A rimetterci sono i piccoli negozi, vero?
«Purtroppo, sono soprattutto loro. Resiste chi punta sulla specializzazione e sulla qualità, comprendendo con questo vocabolo anche la capacità di socializzare con la clientela, tessendo rapporti schietti e cordiali».

Quanto rimane diffuso, nel nostro Paese, il cosiddetto commercio di prossimità, ovvero la rete dei negozi sotto casa? E dove?
«In Italia ci sono più di 800 mila imprese del commercio, di cui oltre 750 mila sono medio- piccole. Il Meridione fa la parte del leone avendone praticamente la metà. I piccoli negozi costituiscono il sistema nervoso dei centri urbani e dei nostri borghi ricchi di storia e tradizioni. Senza il “dettaglio di prossimità”, molti quartieri periferici rischiano la desertificazione socio-economica. Questo settore svolge, inoltre, un’importante funzione di servizio, in particolare per le fasce più deboli come gli anziani. In generale, i piccoli negozi stanno alla città come i parchi stanno ai bambini: sono posti utili, sicuri, gioiosi. Quando si spengono le nostre insegne, muore un pezzo di Paese».
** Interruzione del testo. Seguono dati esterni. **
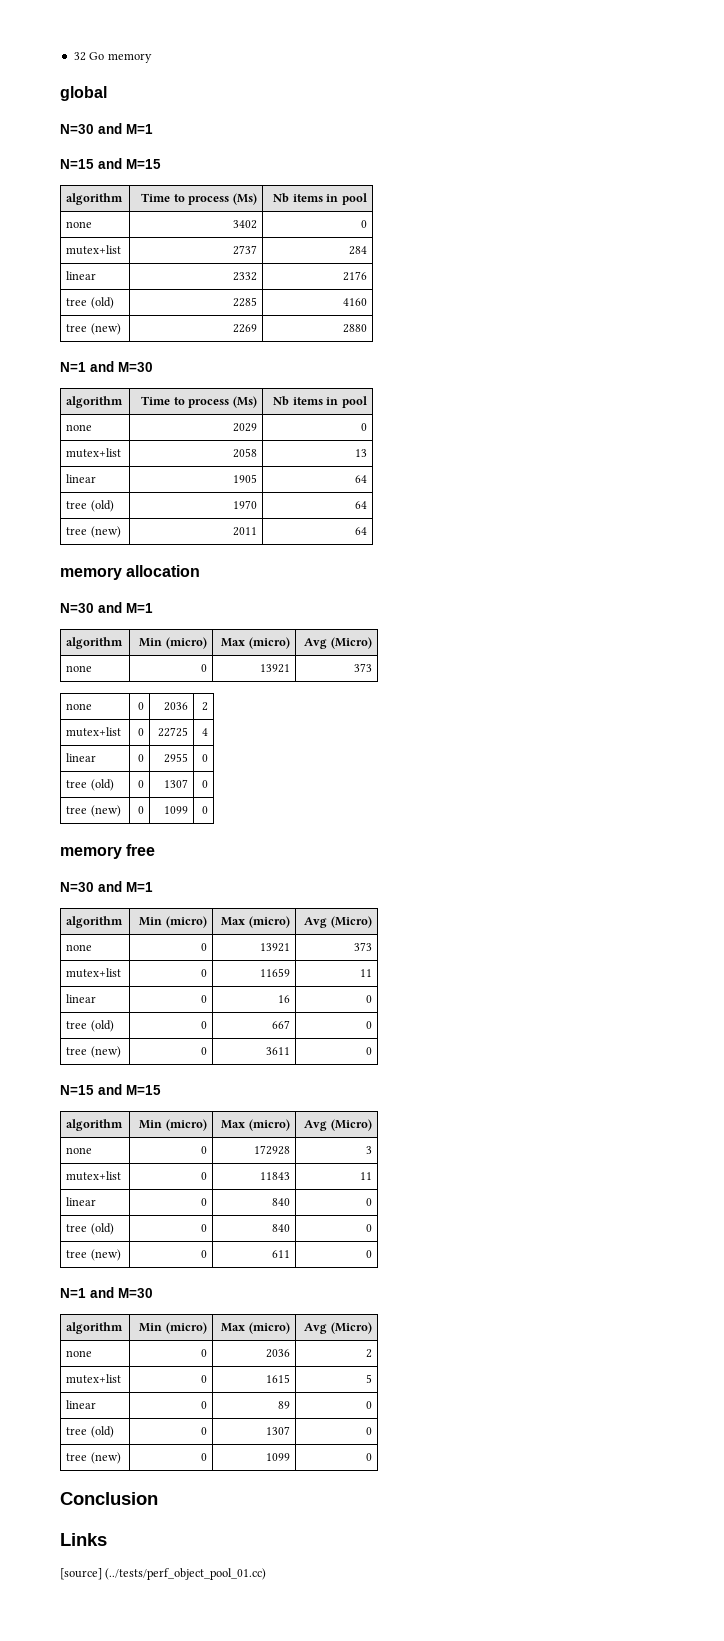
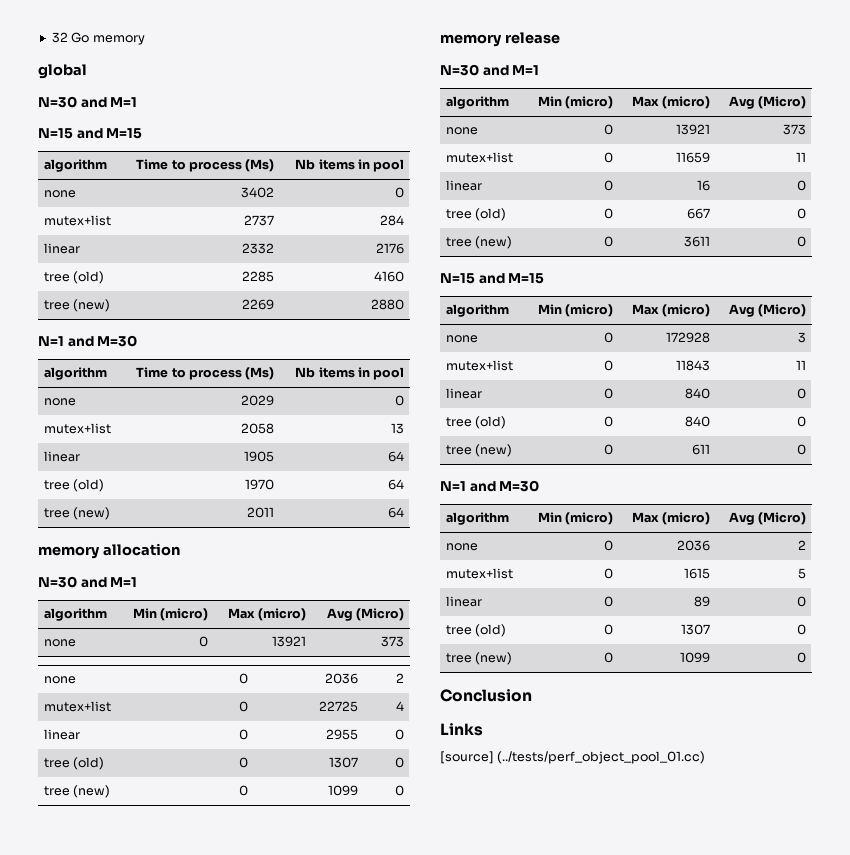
- memory free
+ memory release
Colpa della grande distribuzione...
«Uno dei punti di forza del nostro sistema distributivo è il pluralismo, la possibilità, cioè, per imprese di tutte le dimensioni – piccole, medie o grandi – di trovare una propria collocazione offrendo ai consumatori la possibilità di scegliere. Parlerei, dunque, di mercato aperto alla concorrenza in cui la competizione negli anni passati ha ridotto drasticamente la quantità di piccoli esercizi e che è arrivata a mettere in crisi anche gli ipermercati. La colpa è, piuttosto, di una crescita del nostro Paese che, da troppo tempo, è lenta. E ciò si è inevitabilmente tradotto in una persistente debolezza dei consumi delle famiglie. Occorre che l’Italia cresca di più e meglio. E poi, guardi, non c’è spazio né per scorciatoie né per rendite di posizione: il sistema distributivo – l’unico veramente liberalizzato dal 1998 con la “riforma Bersani” – svolge spesso una funzione calmieratrice, non riversando mai per intero sui prezzi finali gli aumenti registrati nelle varie fasi della produzione. Oggi, due prodotti su tre sono in offerta o in promozione».
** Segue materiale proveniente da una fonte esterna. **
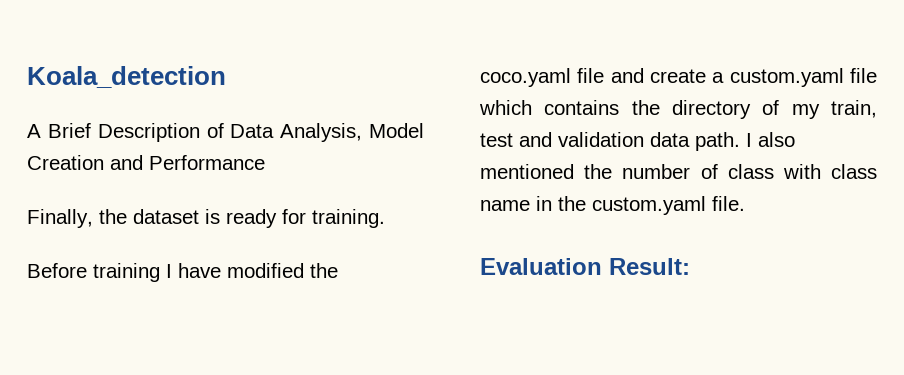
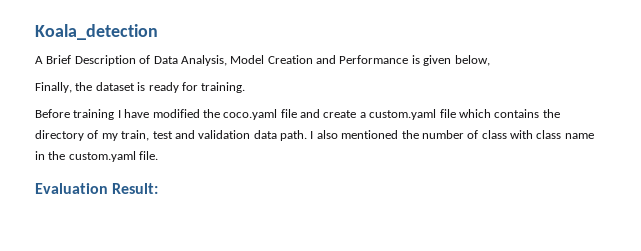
- A Brief Description of Data Analysis, Model Creation and Performance
+ A Brief Description of Data Analysis, Model Creation and Performance is given below,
La gente ha un chiodo fisso: molti commercianti non pagano le tasse. Che cosa replica? «L’evasione è un problema che riguarda il sistema-Paese, è un fenomeno che abbraccia trasversalmente tutti i settori produttivi. Va dunque contrastato, così come l’elusione, perché altera il mercato e premia i furbi. Per questo Confcommercio si batte da sempre per avere norme più giuste e una ridotta pressione fiscale. Se è vero che le tasse vanno pagate sul reddito percepito e non su quello stimato, è ancor più vero che al principio secondo cui bisogna pagare tutti per pagare meno deve anche corrispondere il principio “pagare meno perché tutti paghino”».
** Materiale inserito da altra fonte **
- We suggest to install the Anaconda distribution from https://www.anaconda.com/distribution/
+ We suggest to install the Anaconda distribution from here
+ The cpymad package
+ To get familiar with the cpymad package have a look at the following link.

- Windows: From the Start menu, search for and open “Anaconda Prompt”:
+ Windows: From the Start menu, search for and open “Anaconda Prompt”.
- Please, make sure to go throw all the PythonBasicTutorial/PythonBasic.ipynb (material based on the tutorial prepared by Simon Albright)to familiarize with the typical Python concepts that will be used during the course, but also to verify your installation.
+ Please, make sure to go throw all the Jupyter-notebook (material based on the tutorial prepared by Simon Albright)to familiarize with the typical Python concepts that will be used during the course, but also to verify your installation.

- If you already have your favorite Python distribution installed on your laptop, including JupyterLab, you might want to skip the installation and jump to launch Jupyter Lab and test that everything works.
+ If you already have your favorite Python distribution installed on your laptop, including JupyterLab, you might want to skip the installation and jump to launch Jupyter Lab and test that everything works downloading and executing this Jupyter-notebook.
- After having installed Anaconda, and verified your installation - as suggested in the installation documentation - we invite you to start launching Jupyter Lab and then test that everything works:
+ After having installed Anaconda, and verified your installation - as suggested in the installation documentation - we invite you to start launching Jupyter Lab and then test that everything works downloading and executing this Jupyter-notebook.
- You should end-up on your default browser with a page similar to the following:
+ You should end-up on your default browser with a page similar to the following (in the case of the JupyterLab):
Dall’avvento dell’euro far la spesa è diventato sempre più oneroso per tante famiglie... «Anche per i commercianti sono aumentate tasse e spese obbligate come affitti, bollette, servizi bancari e assicurativi, il cui peso sul totale dei consumi è passato dal 19 per cento del 1970 a oltre il 30 per cento di oggi».

Che previsioni fate per il futuro?
«Il percorso della ripresa che abbiamo imboccato neimesi scorsi si sta dimostrando più lento e fragile rispetto alle previsioni. E restano ancora forti le preoccupazioni legate all’occupazione. Le nostre previsioni per il 2010 sono prudenti, con un Prodotto interno lordo (Pil) che aumenta dello 0,8 per cento e consumi a più 0,6 per cento. È, dunque, prioritario avviare una nuova stagione di riforme».

Quali obiettivi s’è dato?
«Lavoro perché tutte le imprese – piccole, medie, grandi – siano messe in grado di crescere, e perché l’economia, fatta di commercio, turismo, servizi alle persone e alle attività produttive, trasporti e logistica, possa ancor di più contribuire alla crescita e allo sviluppo del Paese. Del resto, già oggi, questa economia assicura oltre il 40 per cento del Pil e dell’occupazione. Ma il sistema dei servizi, che Confcommercio rappresenta, ha ancora tante potenzialità da esprimere: l’Italia, si sa, ha il primo patrimonio storico-culturale del mondo che potrebbe essere ammirato da un numero ancor maggiore di stranieri... E lavoro, infine, anche perché ci sia più unità nella rappresentanza delle ragioni delle imprese. Per questo Confcommercio, Cna, Confartigianato, Confesercenti e Casartigiani, il 10 maggio hanno dato vita a Rete Imprese Italia».